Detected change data
────────
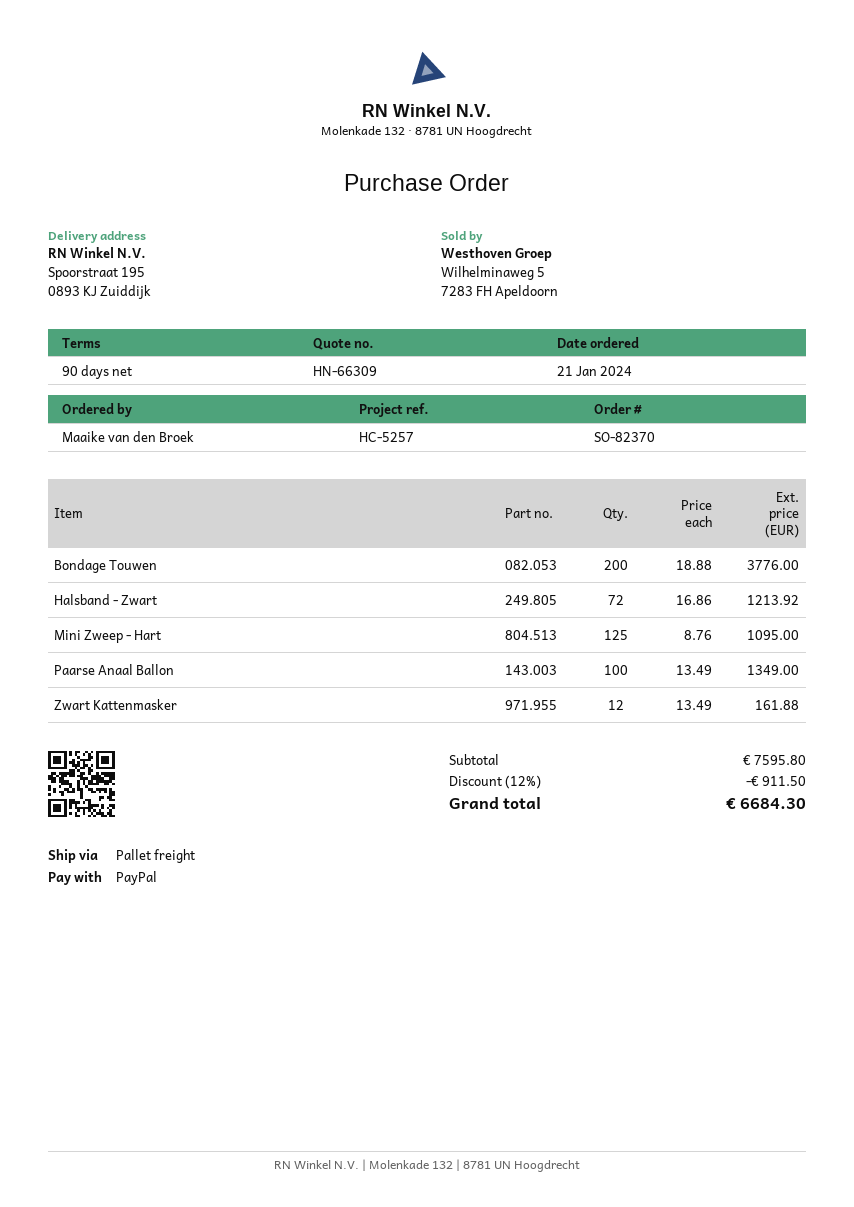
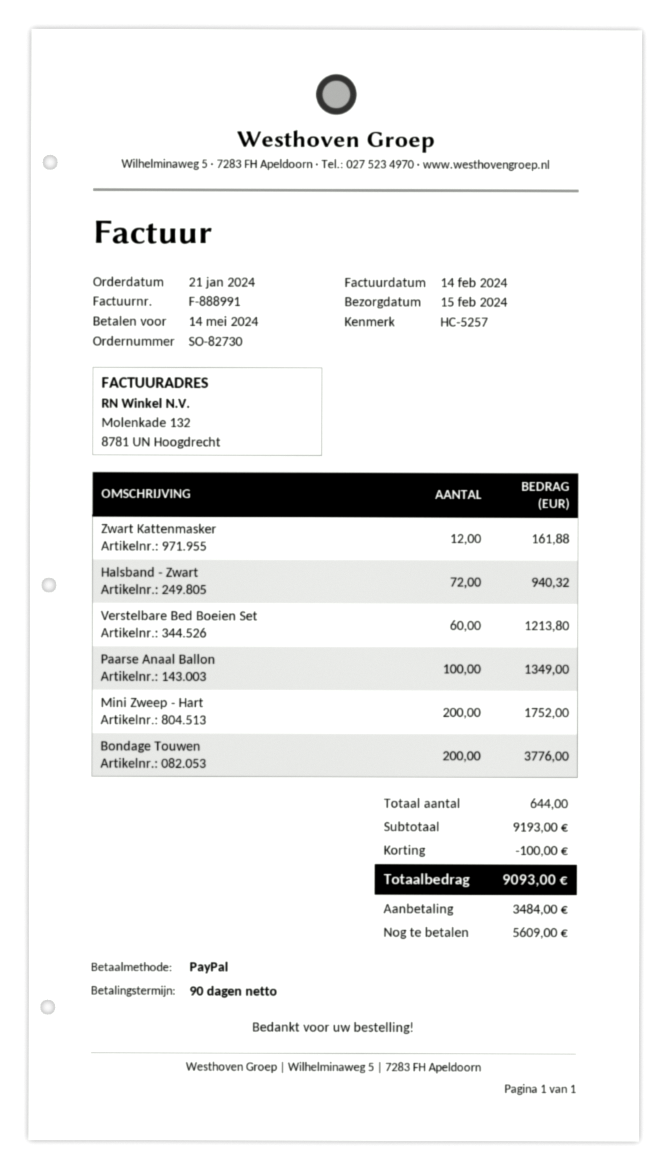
order number: SO-82370 -> SO-82730
Halsband - Zwart: 72 for 1213.92 -> 72 for 940.32
Mini Zweep - Hart: 125 for 1095.00 -> 200 for 1752.00
Verstelbare Bed Boeien Set: none -> 60 for 1213.80
subtotal: 7595.80 -> 9193.00
discount: 911.50 -> 100.00
total: 6684.30 -> 9093.00

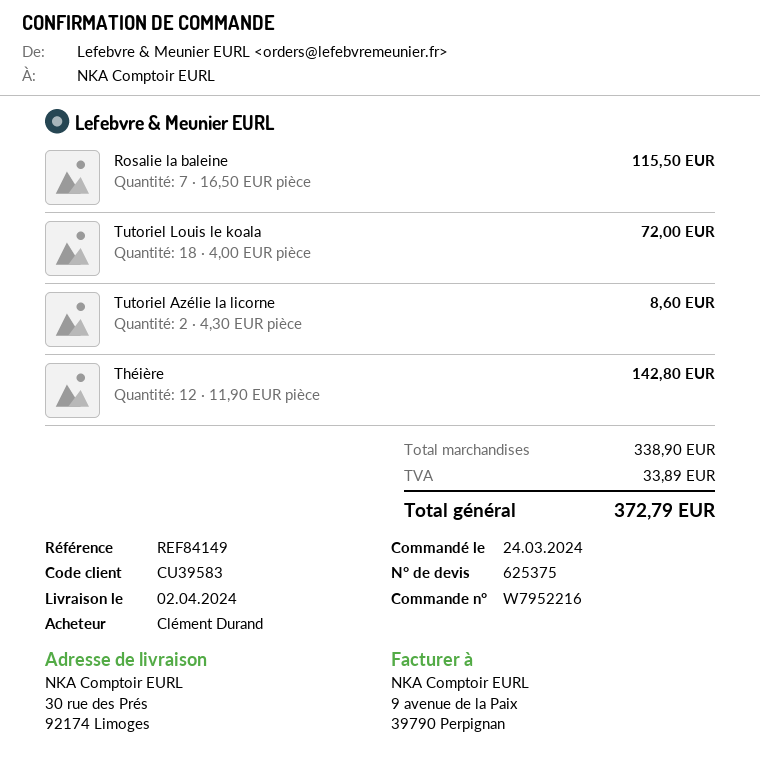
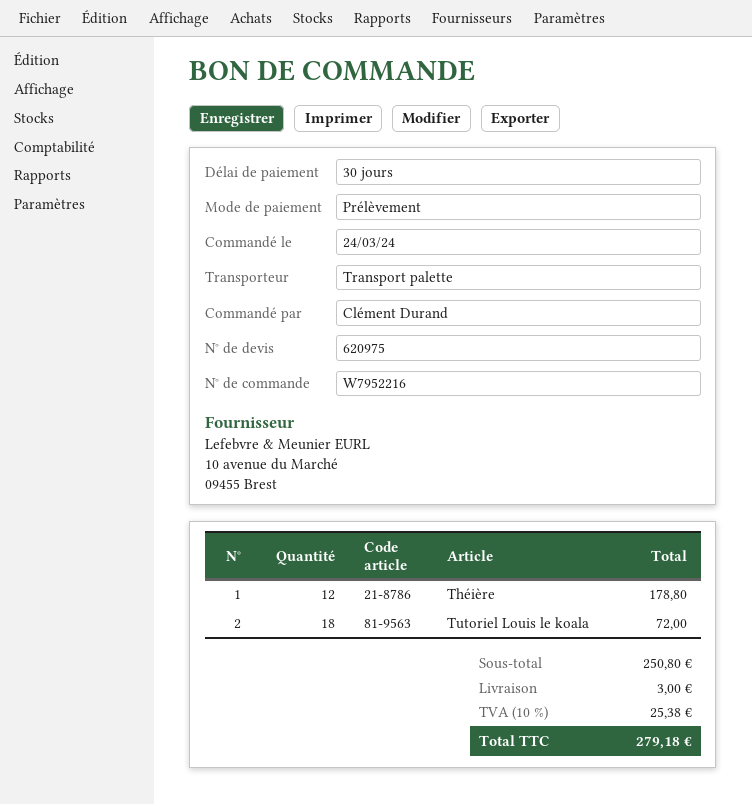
quote number: 625375 -> 620975
Rosalie la baleine: 7 for 115.50 -> none
Tutoriel Azélie la licorne: 2 for 8.60 -> none
Théière: 12 for 142.80 -> 12 for 178.80
subtotal: 338.90 -> 250.80
shipping: none -> 3.00
tax: 33.89 -> 25.38
total: 372.79 -> 279.18

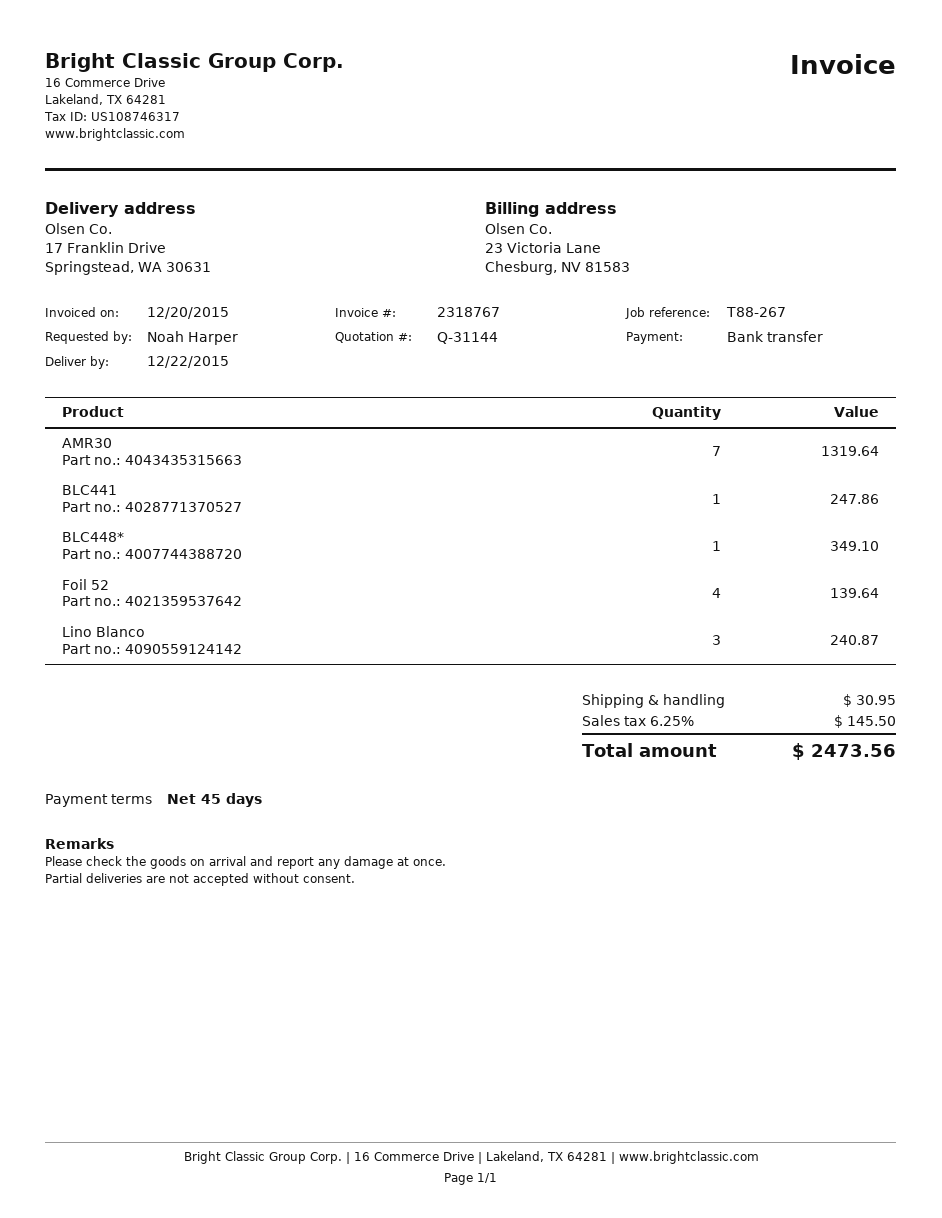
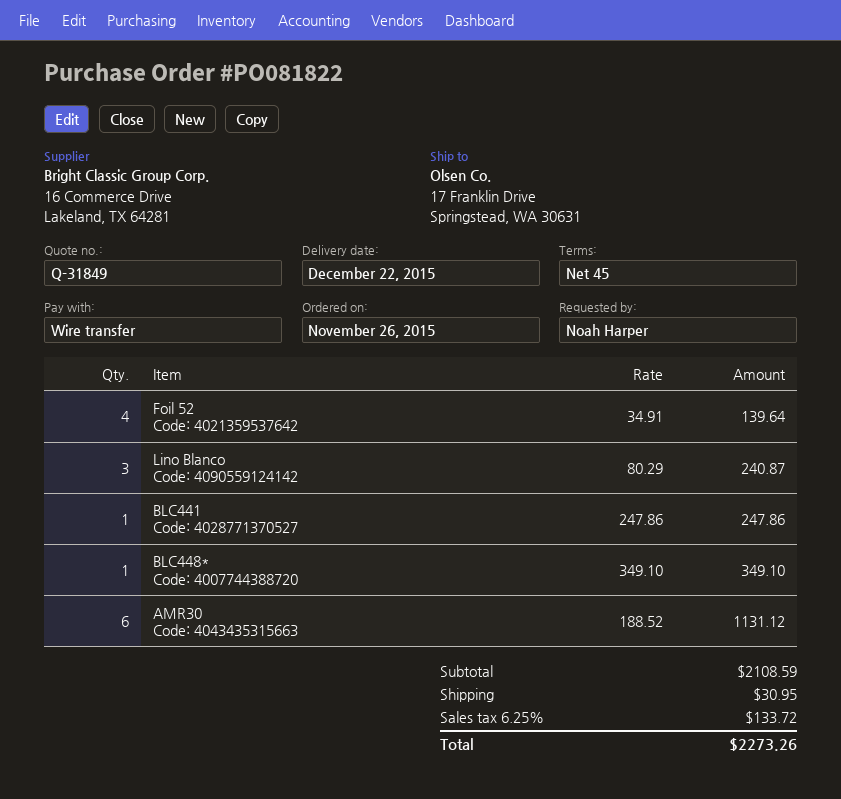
quote number: Q-31144 -> Q-31849
AMR30: 7 for 1319.64 -> 6 for 1131.12
tax: 6.25% = 145.50 -> 6.25% = 133.72
total: 2473.56 -> 2273.26

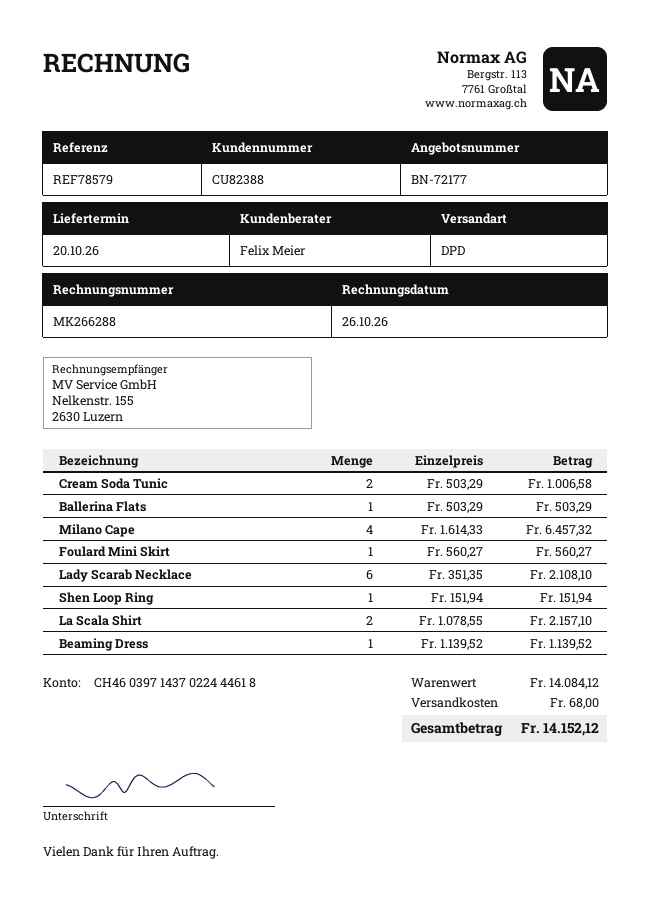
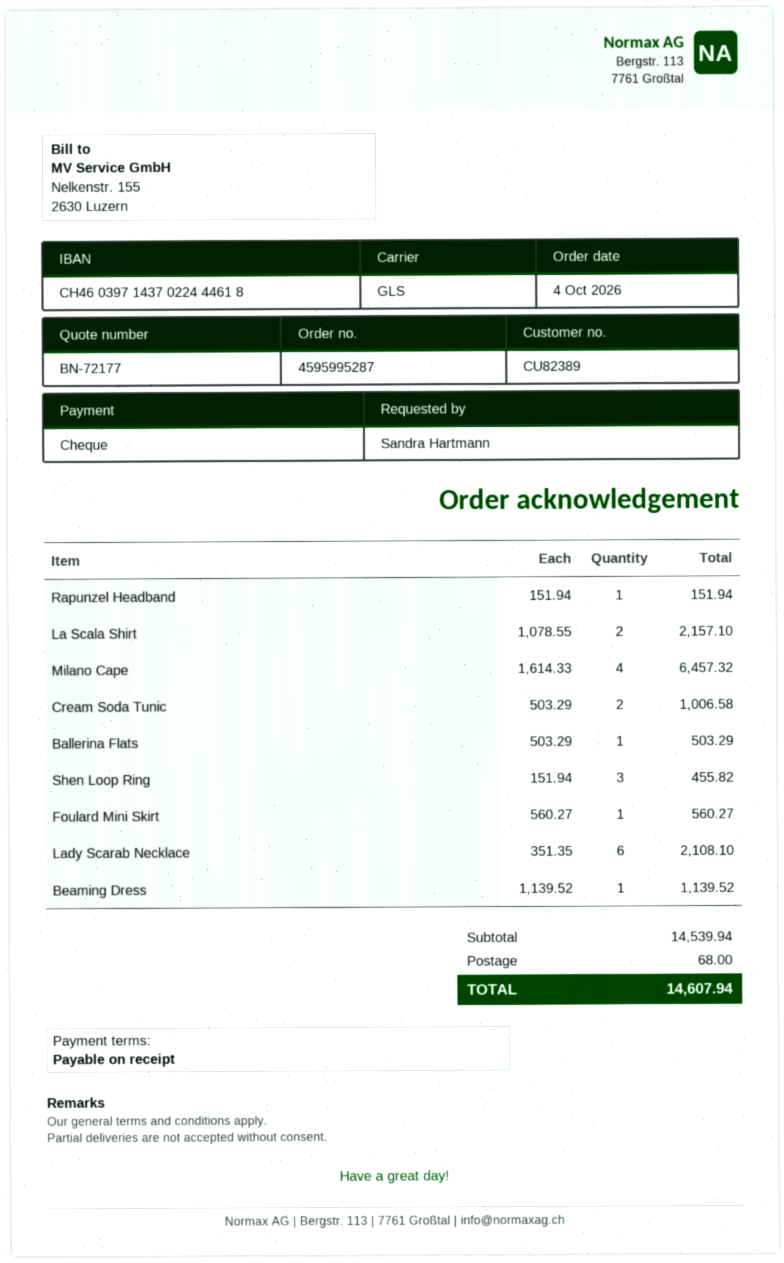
customer number: CU82388 -> CU82389
shipping method: DPD -> GLS
Shen Loop Ring: 1 x 151.94 = 151.94 -> 3 x 151.94 = 455.82
Rapunzel Headband: none -> 1 x 151.94 = 151.94
subtotal: 14084.12 -> 14539.94
total: 14152.12 -> 14607.94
────────
Reproduce precisely the lines of the entries above, from the one containing "quote number: Q-31144 -> Q-31849" through the final one, both ends included, and omit the pictures.

_ANSWER SECTION_
quote number: Q-31144 -> Q-31849
AMR30: 7 for 1319.64 -> 6 for 1131.12
tax: 6.25% = 145.50 -> 6.25% = 133.72
total: 2473.56 -> 2273.26

customer number: CU82388 -> CU82389
shipping method: DPD -> GLS
Shen Loop Ring: 1 x 151.94 = 151.94 -> 3 x 151.94 = 455.82
Rapunzel Headband: none -> 1 x 151.94 = 151.94
subtotal: 14084.12 -> 14539.94
total: 14152.12 -> 14607.94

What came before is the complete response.